╭──
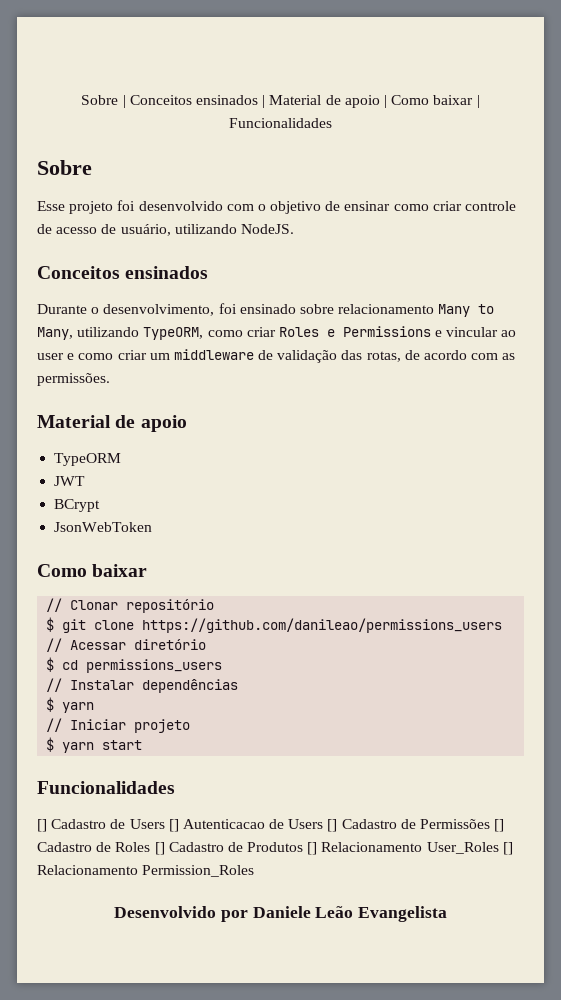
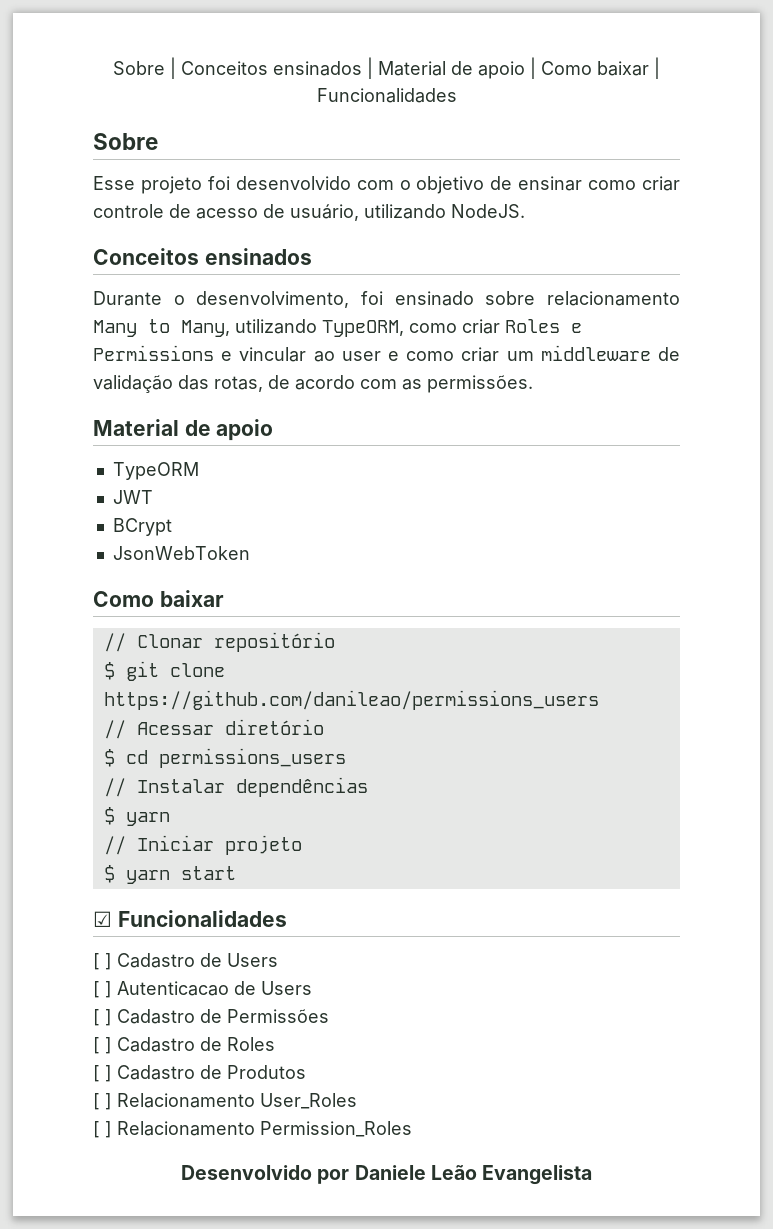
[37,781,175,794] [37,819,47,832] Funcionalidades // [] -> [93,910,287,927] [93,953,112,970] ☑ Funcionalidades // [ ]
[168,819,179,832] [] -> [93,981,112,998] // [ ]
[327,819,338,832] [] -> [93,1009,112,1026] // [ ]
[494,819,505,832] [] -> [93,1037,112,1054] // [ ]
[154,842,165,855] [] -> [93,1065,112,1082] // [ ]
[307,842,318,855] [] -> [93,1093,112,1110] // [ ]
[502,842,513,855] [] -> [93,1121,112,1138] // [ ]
╰──
╭──
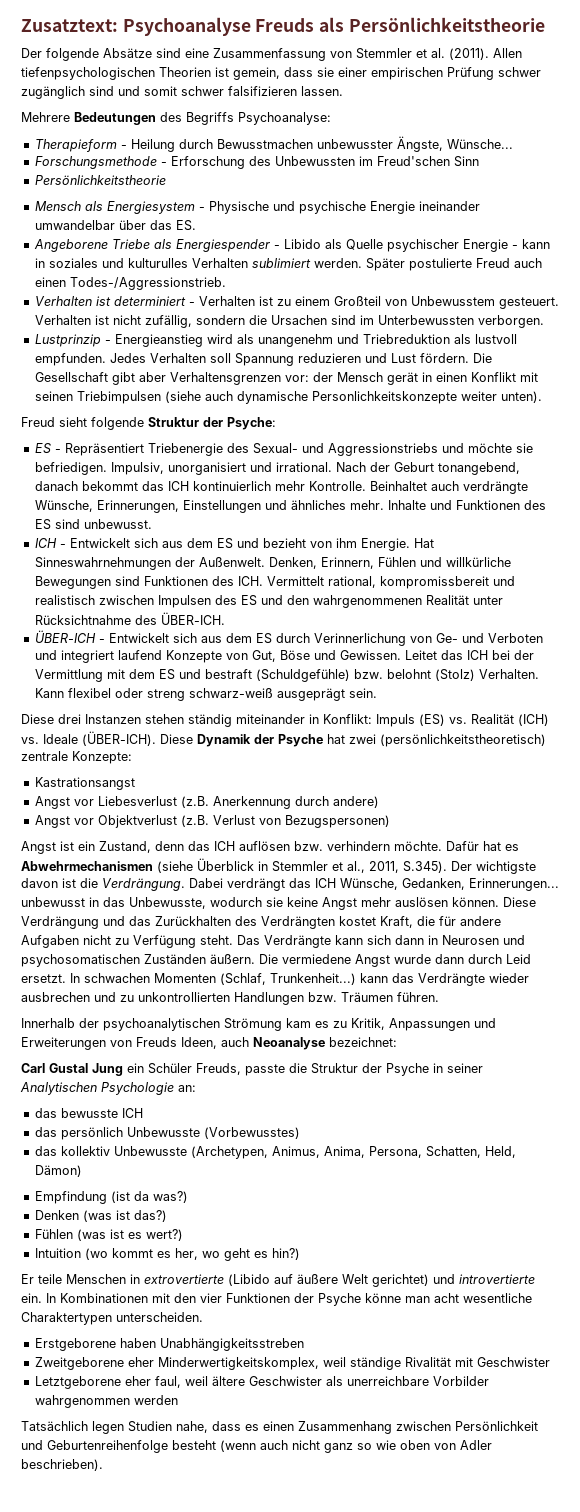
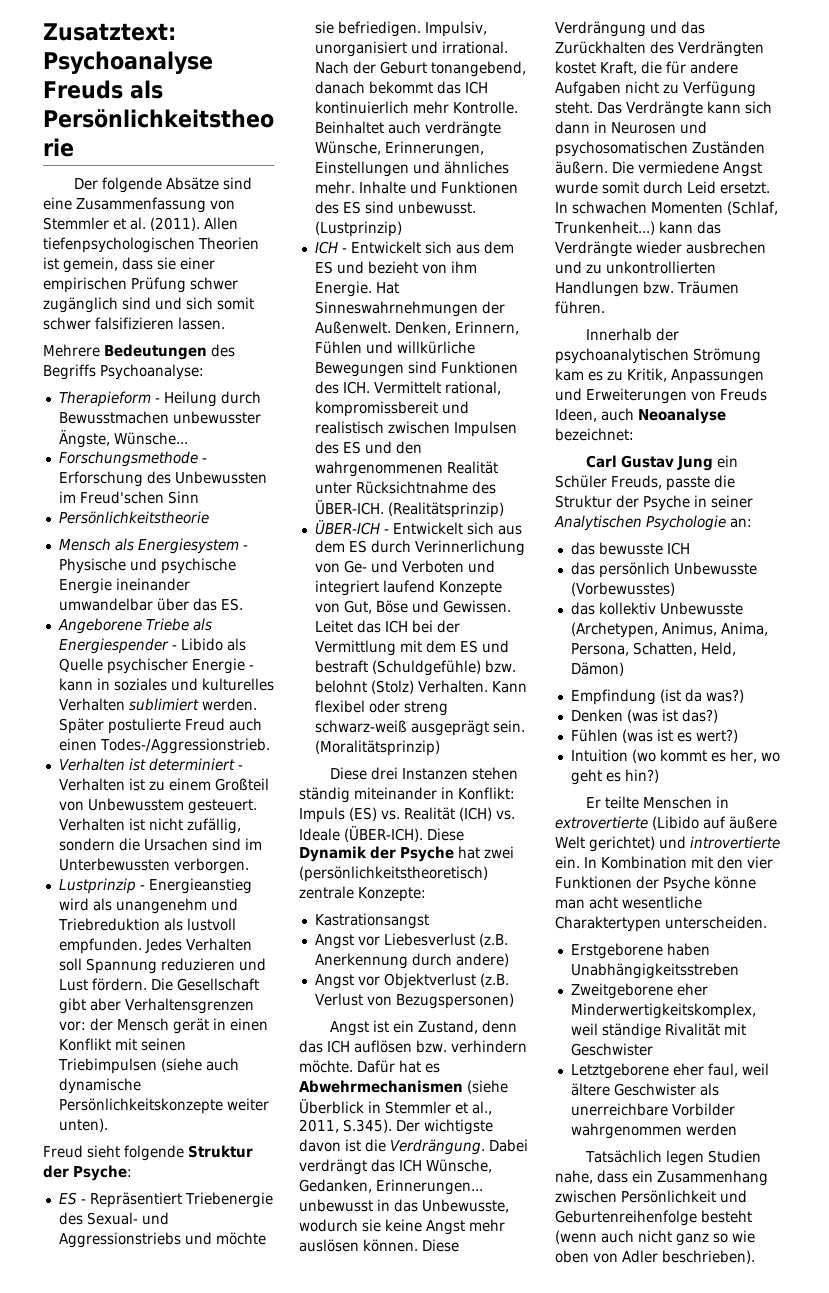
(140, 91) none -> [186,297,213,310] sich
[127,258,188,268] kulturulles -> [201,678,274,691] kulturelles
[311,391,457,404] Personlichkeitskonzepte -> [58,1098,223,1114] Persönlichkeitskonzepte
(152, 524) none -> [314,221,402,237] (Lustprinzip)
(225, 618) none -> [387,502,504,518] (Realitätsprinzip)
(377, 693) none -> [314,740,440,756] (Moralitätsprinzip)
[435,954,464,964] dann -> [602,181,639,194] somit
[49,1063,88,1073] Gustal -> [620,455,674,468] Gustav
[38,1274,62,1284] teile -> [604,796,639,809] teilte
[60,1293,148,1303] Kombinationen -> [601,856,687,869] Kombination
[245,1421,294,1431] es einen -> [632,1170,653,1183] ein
╰──
Look above for the line containing "[37,781,175,794] [37,819,47,832] Funcionalidades". Output from there through the line containing "[502,842,513,855] [] ->", exactly and inclusively.

### SOLUTION BELOW
[37,781,175,794] [37,819,47,832] Funcionalidades // [] -> [93,910,287,927] [93,953,112,970] ☑ Funcionalidades // [ ]
[168,819,179,832] [] -> [93,981,112,998] // [ ]
[327,819,338,832] [] -> [93,1009,112,1026] // [ ]
[494,819,505,832] [] -> [93,1037,112,1054] // [ ]
[154,842,165,855] [] -> [93,1065,112,1082] // [ ]
[307,842,318,855] [] -> [93,1093,112,1110] // [ ]
[502,842,513,855] [] -> [93,1121,112,1138] // [ ]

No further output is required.